Buggy vert pomme, tongues, crème solaire et petits sac à dos, les coureurs d’océans se transforment en touristes.  Pas grand monde sur cette île. Un tout petit village, une belle piste d’aviation en dur, d’admirables points de vue. Ici,  il ne pleut pas souvent et la végétation fait ce qu’elle peut. D’arbustes épineux en buissons desséchés, on visite. Quand soudain, au détour d’une piste poussiéreuse apparaît LA plage: piton rocheux en mer, sable fin et blond, énormes rouleaux.
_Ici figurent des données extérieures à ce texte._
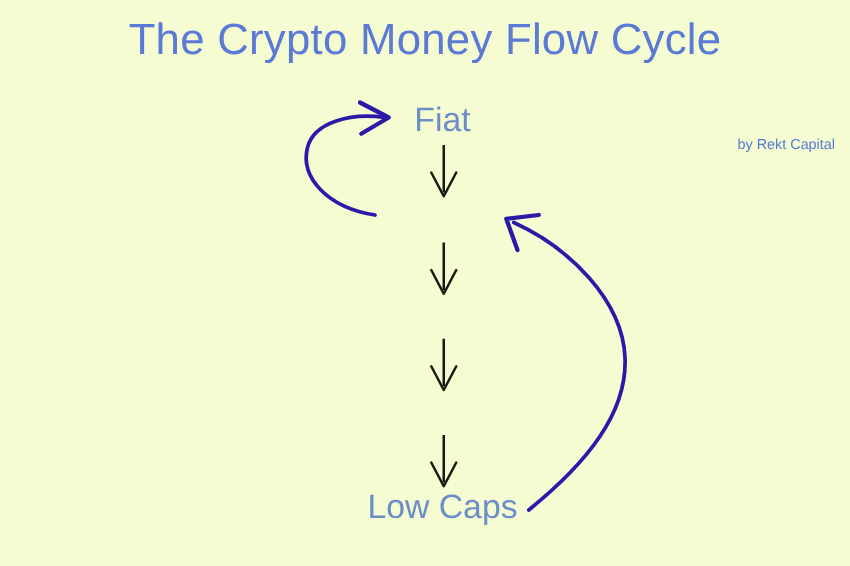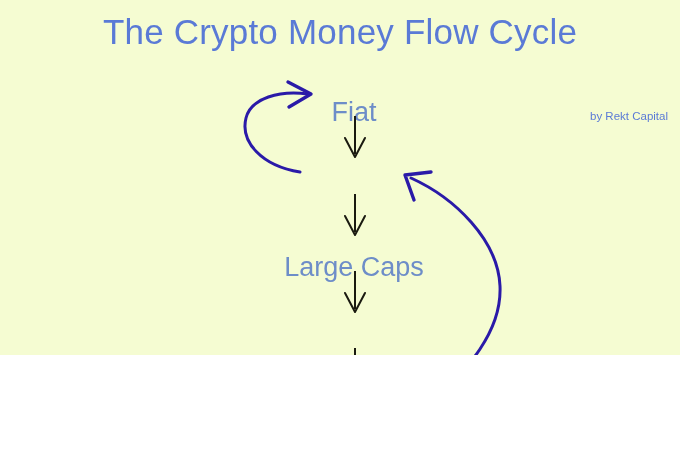--- a/index.html
+++ b/index.html
@@ -16,7 +16,7 @@
   #canvas {
     position: relative;
     width: 680px;
-    height: 355px;
+    height: 453px;
     background: #f5fcd2;
     overflow: hidden;
   }

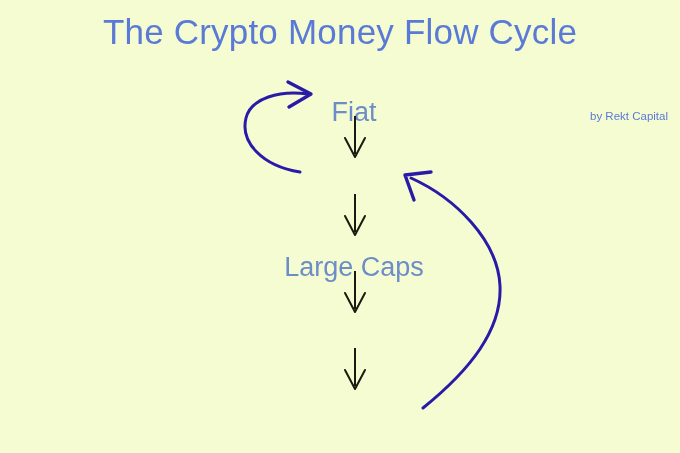--- a/index.html
+++ b/index.html
@@ -58,7 +58,6 @@
     color: #6d8dc8;
     white-space: nowrap;
     line-height: 1;
-    margin-top: 16px;
   }
   .node.n0 { left: 184px; top: 83px; }
   .node.n1 { left: 184px; top: 161px; }

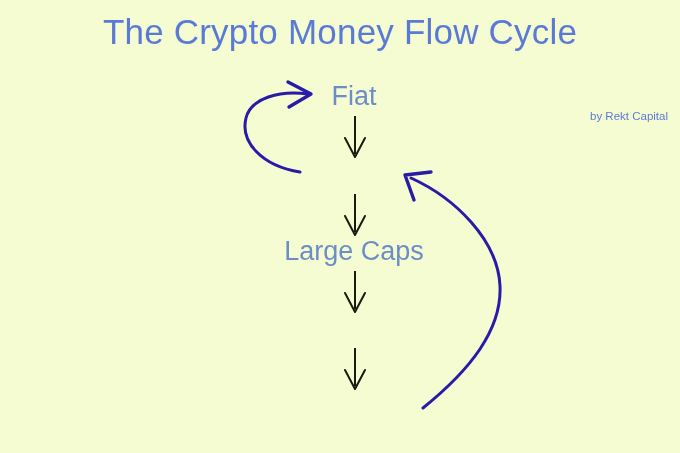--- a/index.html
+++ b/index.html
@@ -96,7 +96,6 @@
   <div id="flow">
 
     <div class="node n0">Fiat</div>
-    <div class="node n2">Large Caps</div>
 
     <div class="dn-arrow a0">
       <svg width="30" height="46" viewBox="0 0 30 46">

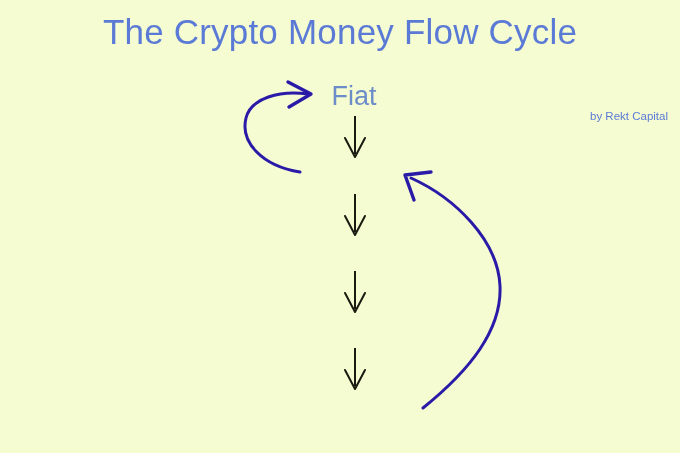--- a/index.html
+++ b/index.html
@@ -96,6 +96,7 @@
   <div id="flow">
 
     <div class="node n0">Fiat</div>
+    <div class="node n4">Low Caps</div>
 
     <div class="dn-arrow a0">
       <svg width="30" height="46" viewBox="0 0 30 46">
Un vrai décor de James Bond.  Ils sont beaux, ils sont jeunes, ils exposent au soleil redouté leurs corps parfaits et leurs tatouages colorés.  Ils marchent nonchalamment, la planche de surf sous le bras, suivis par les yeux noirs de ces fameuses brésiliennes aux courbes aussi admirables que généreuses.  Ils rient de toutes leurs dents applaudissant les sessions de leurs potes qui glissent de tubes en crêtes.  On se rappelle alors les visages livides et pressés des passants du centre ville, alors que les réverbères viennent de s’allumer et que la pluie fine de novembre s’est remise à tomber. Non, Monsieur Aznavour, il ne semble pas que la misère soit moins pénible au soleil, c’est une certitude.